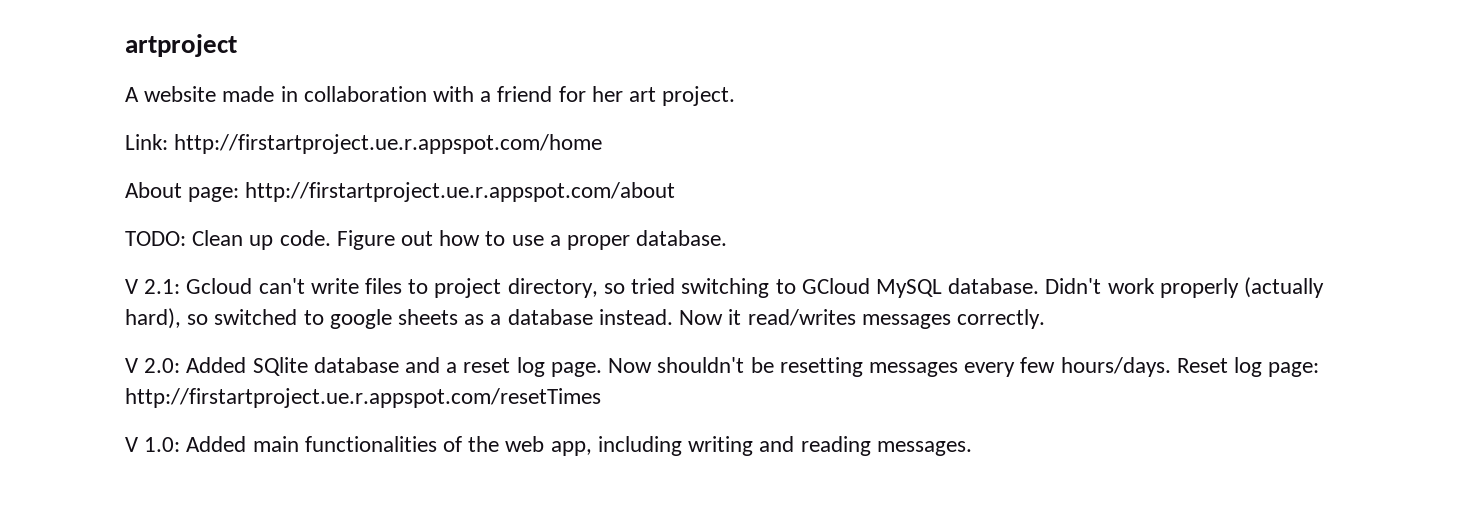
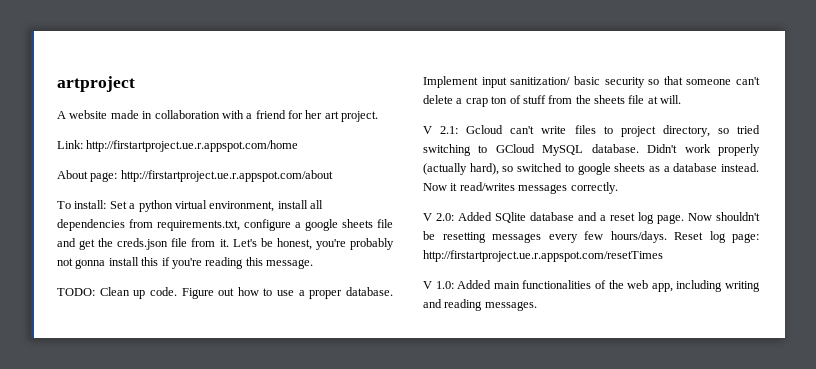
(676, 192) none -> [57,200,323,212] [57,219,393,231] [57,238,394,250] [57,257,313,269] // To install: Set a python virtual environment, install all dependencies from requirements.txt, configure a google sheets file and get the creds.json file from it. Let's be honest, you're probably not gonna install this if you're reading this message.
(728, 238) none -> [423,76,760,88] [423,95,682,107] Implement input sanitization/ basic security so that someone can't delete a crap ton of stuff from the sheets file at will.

------------------------

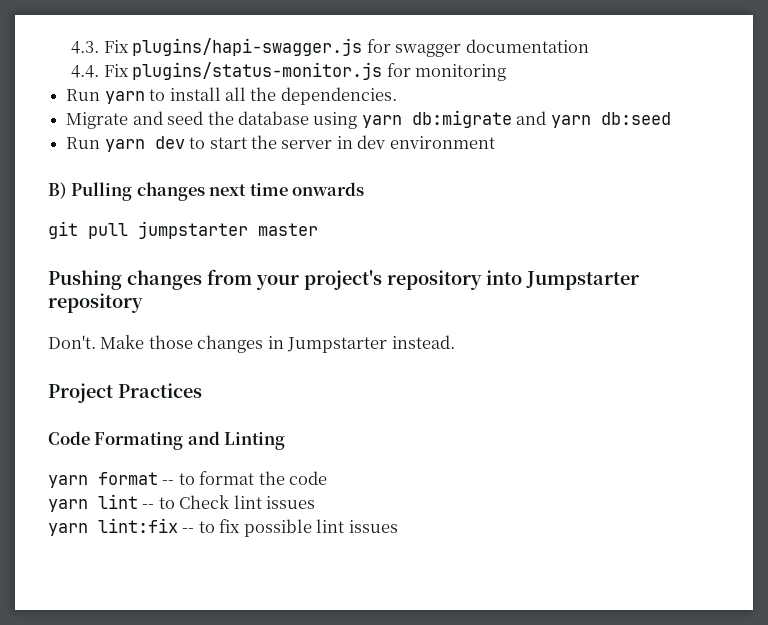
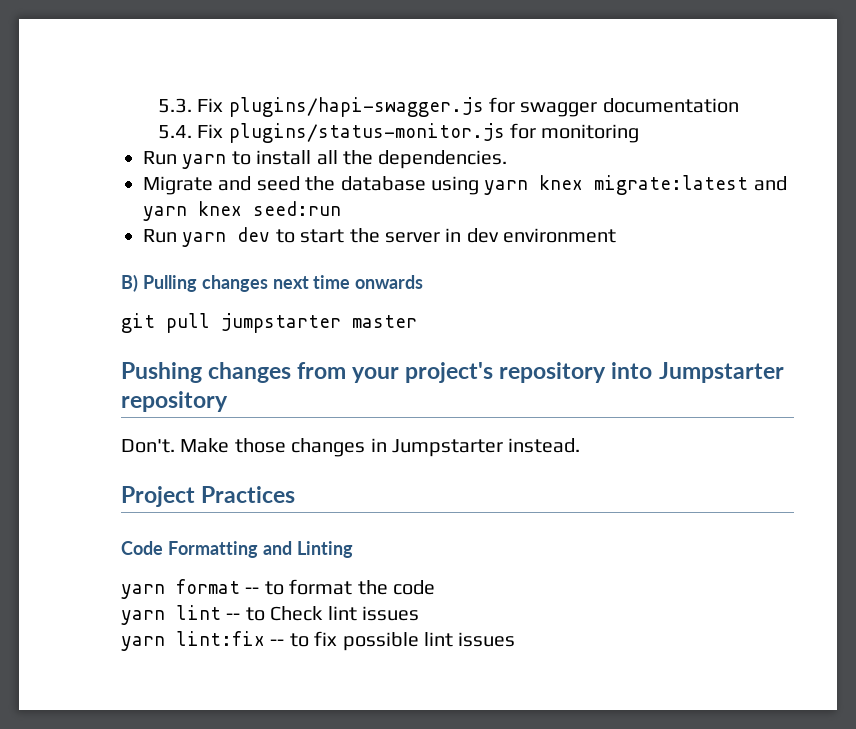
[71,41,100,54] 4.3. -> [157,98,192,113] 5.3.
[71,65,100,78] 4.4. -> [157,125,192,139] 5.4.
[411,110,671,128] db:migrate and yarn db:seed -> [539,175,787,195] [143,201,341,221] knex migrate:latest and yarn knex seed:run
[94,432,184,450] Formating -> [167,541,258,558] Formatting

------------------------

Look through the entries above and quote exactly the lines from the line with "[71,41,100,54] 4.3. -> [157,98,192,113] 5.3." to the line with "[94,432,184,450] Formating ->", counting both of those lines.

RESPONSE BELOW:
[71,41,100,54] 4.3. -> [157,98,192,113] 5.3.
[71,65,100,78] 4.4. -> [157,125,192,139] 5.4.
[411,110,671,128] db:migrate and yarn db:seed -> [539,175,787,195] [143,201,341,221] knex migrate:latest and yarn knex seed:run
[94,432,184,450] Formating -> [167,541,258,558] Formatting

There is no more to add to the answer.